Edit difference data
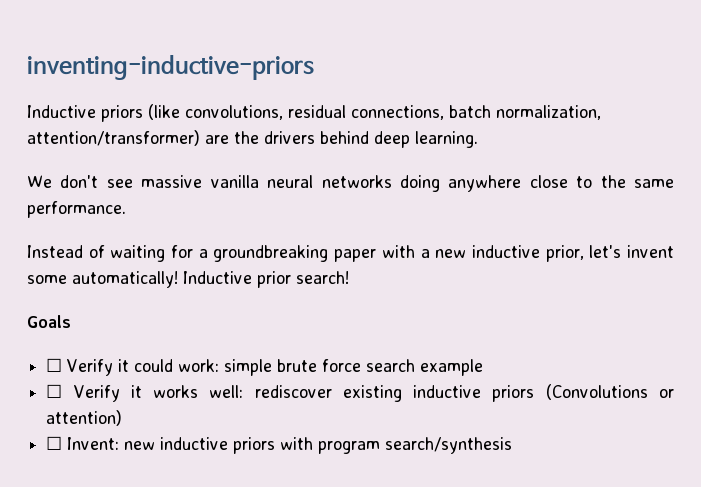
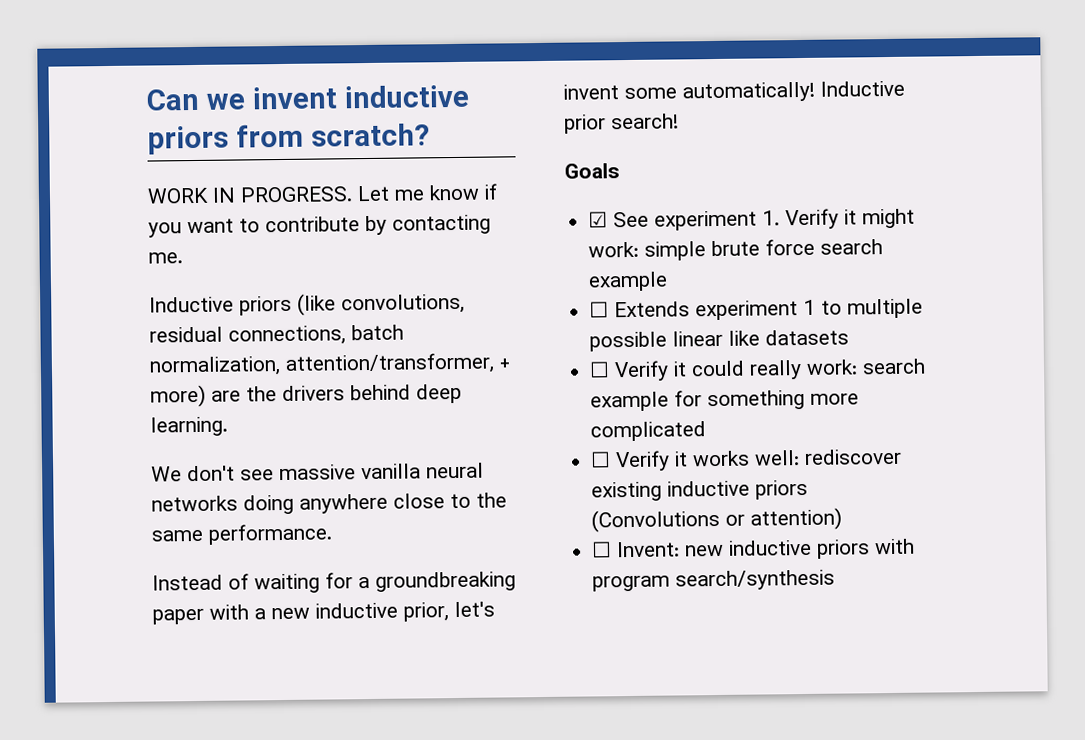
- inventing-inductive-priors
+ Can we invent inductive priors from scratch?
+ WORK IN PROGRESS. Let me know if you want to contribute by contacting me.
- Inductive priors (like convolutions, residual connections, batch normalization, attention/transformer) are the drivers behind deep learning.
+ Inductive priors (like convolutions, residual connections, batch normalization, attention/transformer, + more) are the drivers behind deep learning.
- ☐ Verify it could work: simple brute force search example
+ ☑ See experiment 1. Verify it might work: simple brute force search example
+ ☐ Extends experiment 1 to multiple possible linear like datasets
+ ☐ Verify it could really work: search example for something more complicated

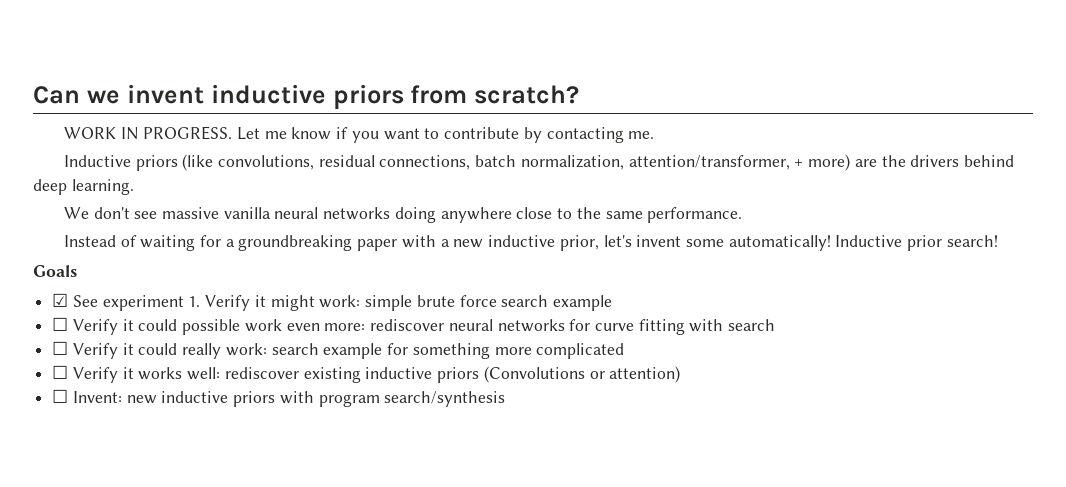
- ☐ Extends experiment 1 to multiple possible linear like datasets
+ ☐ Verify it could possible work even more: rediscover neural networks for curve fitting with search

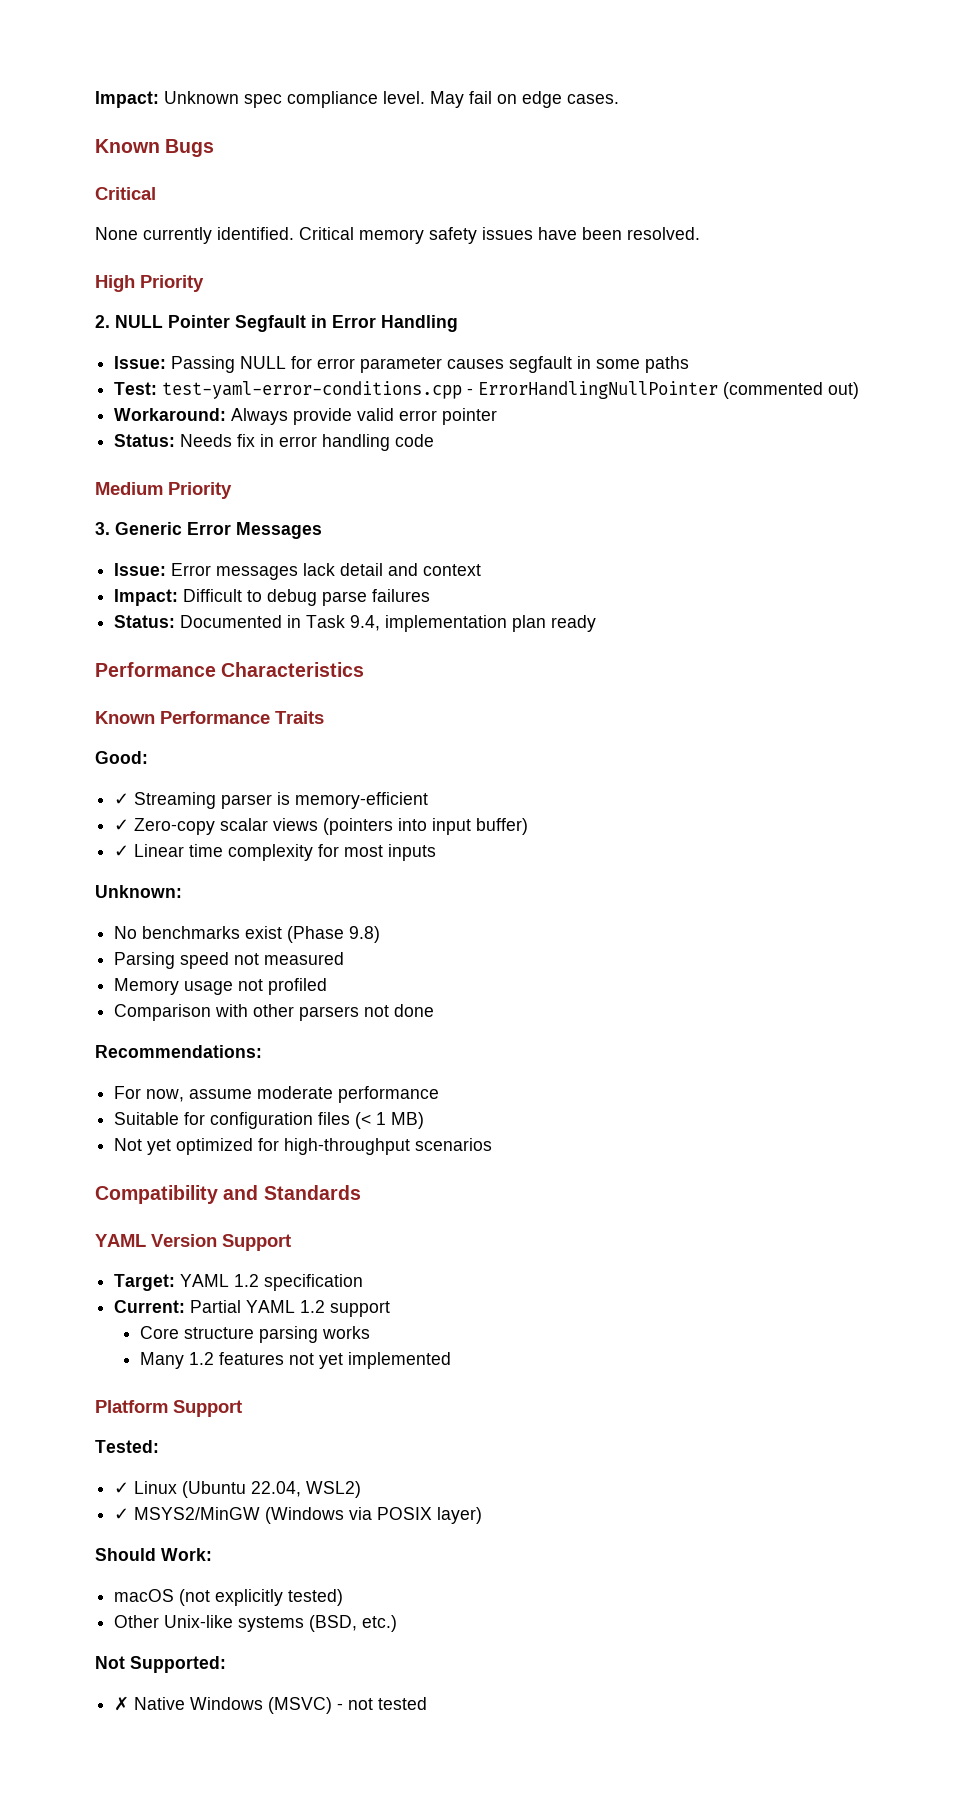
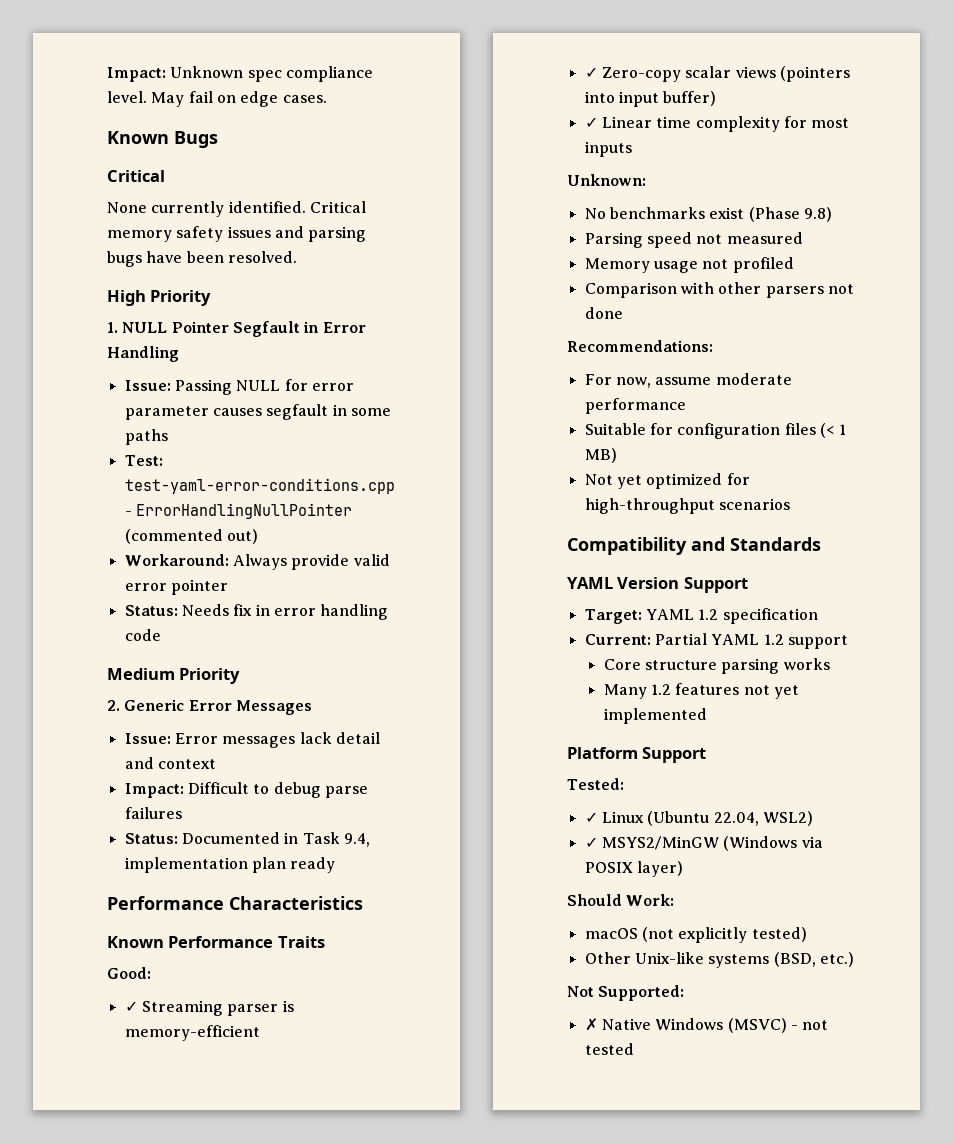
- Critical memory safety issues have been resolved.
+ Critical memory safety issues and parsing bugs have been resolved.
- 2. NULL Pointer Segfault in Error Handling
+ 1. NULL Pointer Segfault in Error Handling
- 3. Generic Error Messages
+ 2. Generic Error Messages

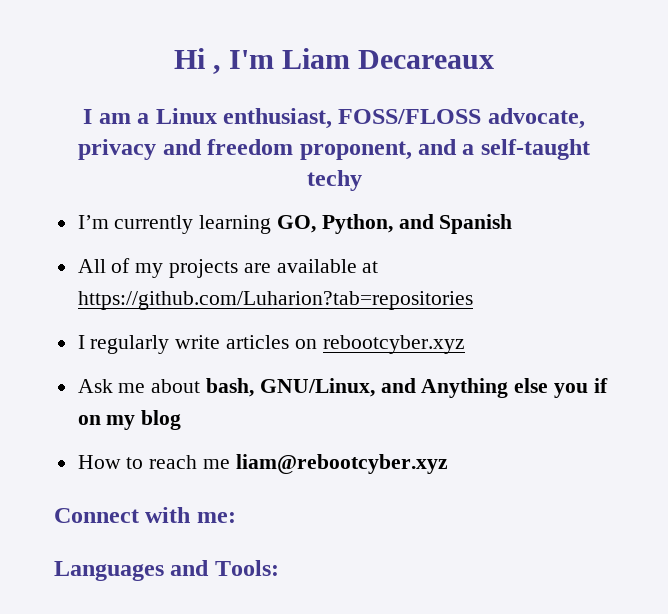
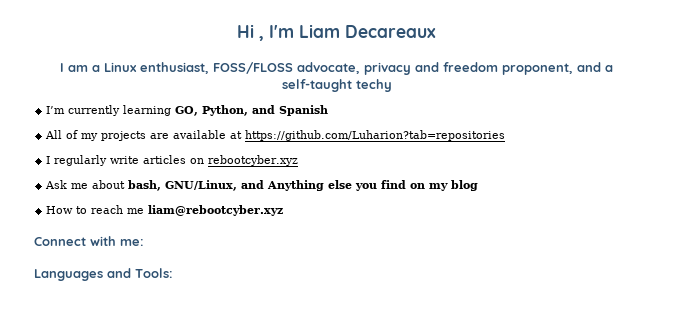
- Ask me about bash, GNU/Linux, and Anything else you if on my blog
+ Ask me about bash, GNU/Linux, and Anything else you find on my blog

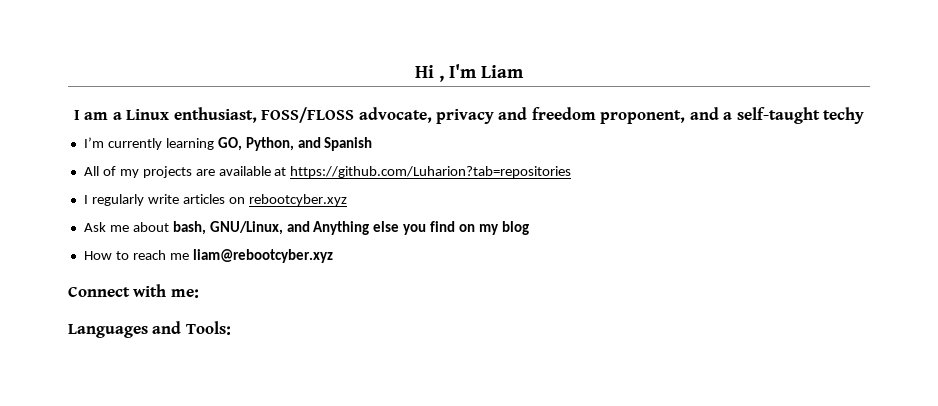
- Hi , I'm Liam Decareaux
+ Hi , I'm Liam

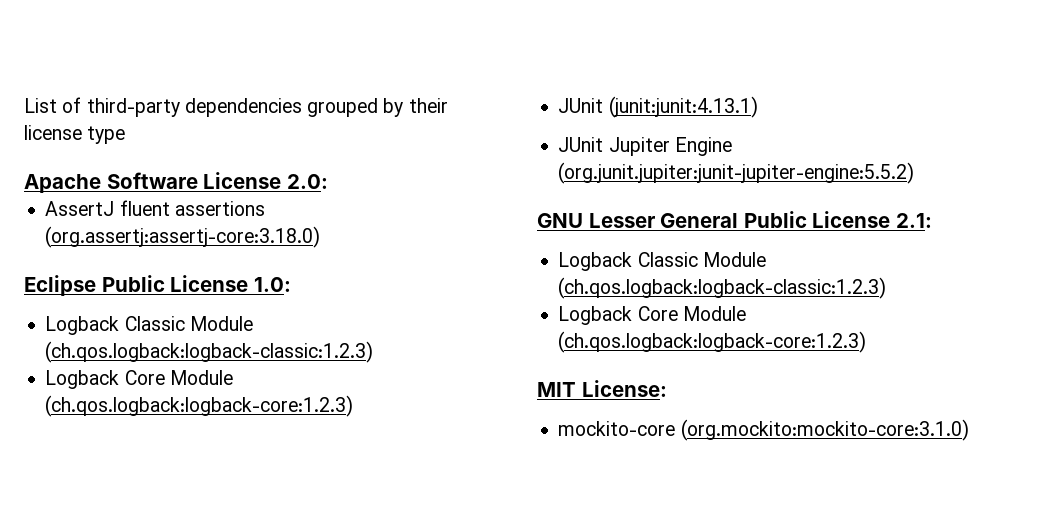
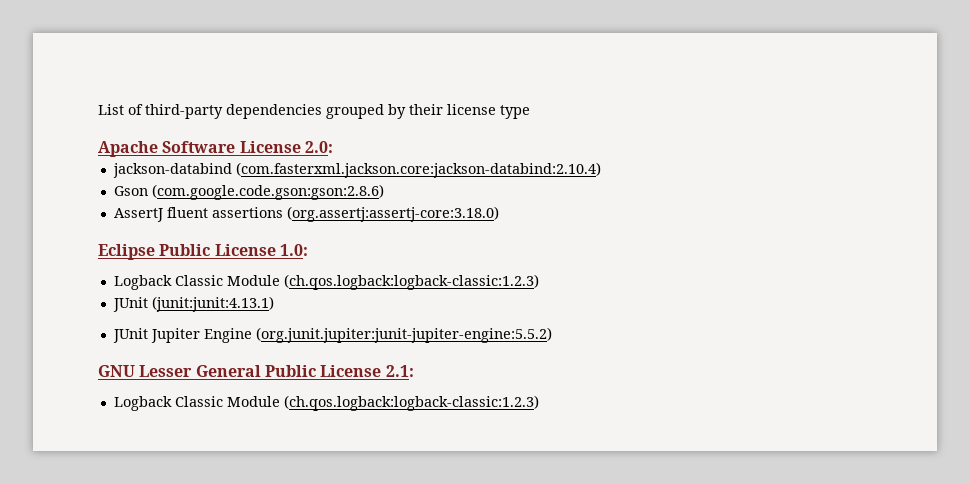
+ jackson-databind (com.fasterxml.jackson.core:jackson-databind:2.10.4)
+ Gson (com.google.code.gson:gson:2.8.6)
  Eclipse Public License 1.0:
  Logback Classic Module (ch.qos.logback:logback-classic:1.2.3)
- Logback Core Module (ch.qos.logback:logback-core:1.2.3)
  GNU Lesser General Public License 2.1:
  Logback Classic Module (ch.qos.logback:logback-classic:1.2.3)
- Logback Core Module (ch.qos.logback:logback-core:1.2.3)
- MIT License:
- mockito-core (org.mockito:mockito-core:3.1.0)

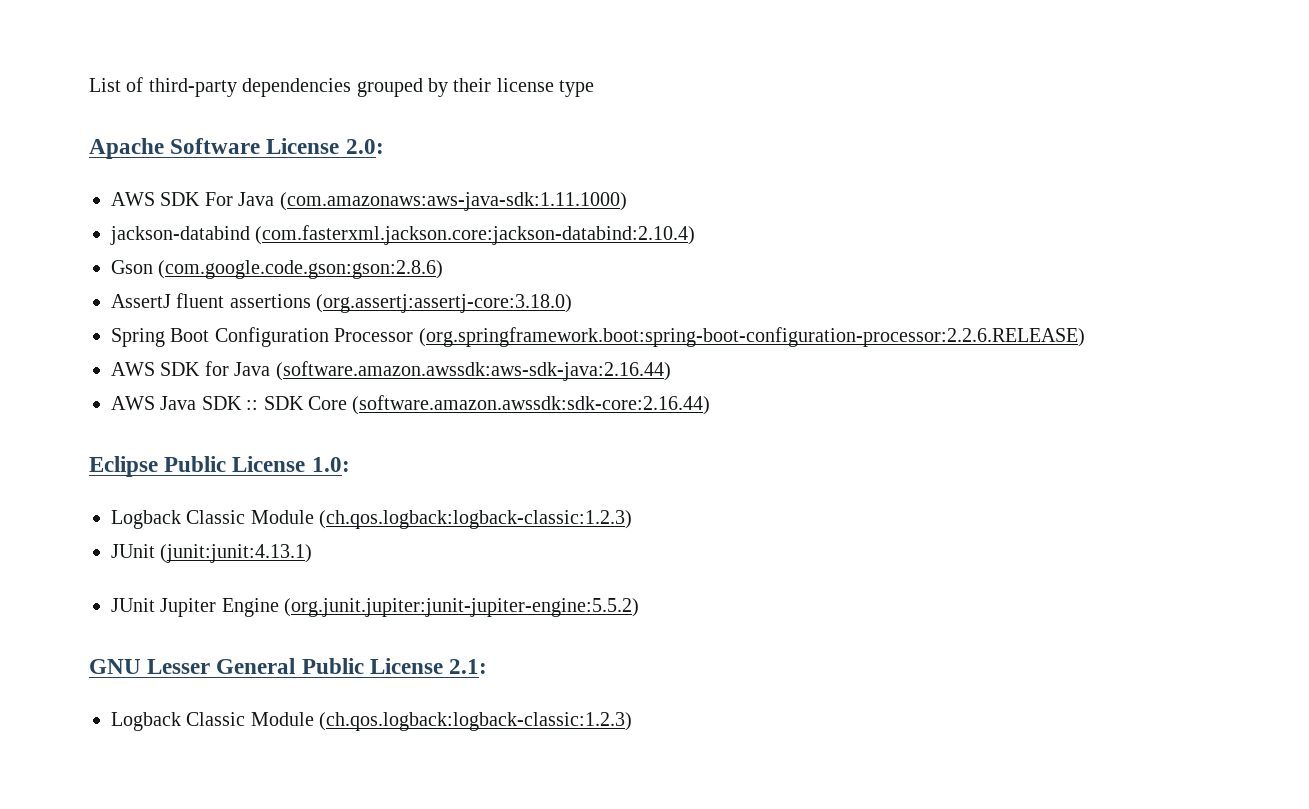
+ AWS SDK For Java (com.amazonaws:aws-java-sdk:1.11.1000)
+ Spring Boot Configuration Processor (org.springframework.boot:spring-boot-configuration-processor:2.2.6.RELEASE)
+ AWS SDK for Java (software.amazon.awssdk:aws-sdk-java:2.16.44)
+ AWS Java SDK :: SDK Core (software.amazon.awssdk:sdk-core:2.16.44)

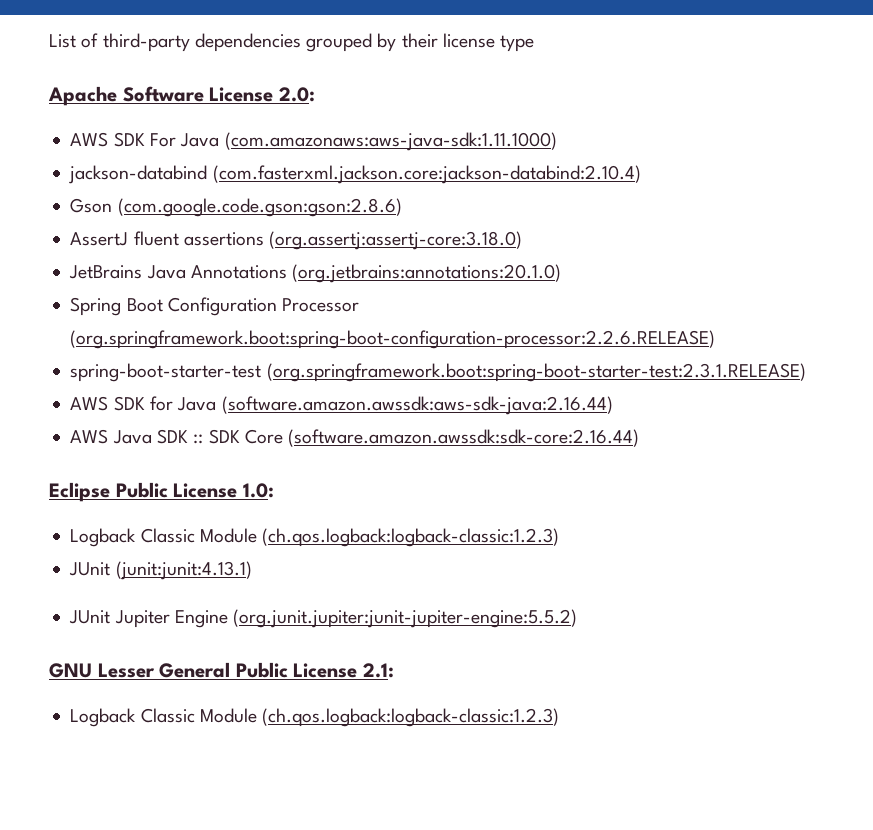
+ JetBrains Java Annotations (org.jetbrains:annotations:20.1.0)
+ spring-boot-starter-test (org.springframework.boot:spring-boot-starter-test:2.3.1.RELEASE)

● **TASK DESCRIPTION**
Lines above that contain the string "RELEASE" make up the answer.

● **COMPLETED EXERCISE**
+ Spring Boot Configuration Processor (org.springframework.boot:spring-boot-configuration-processor:2.2.6.RELEASE)
+ spring-boot-starter-test (org.springframework.boot:spring-boot-starter-test:2.3.1.RELEASE)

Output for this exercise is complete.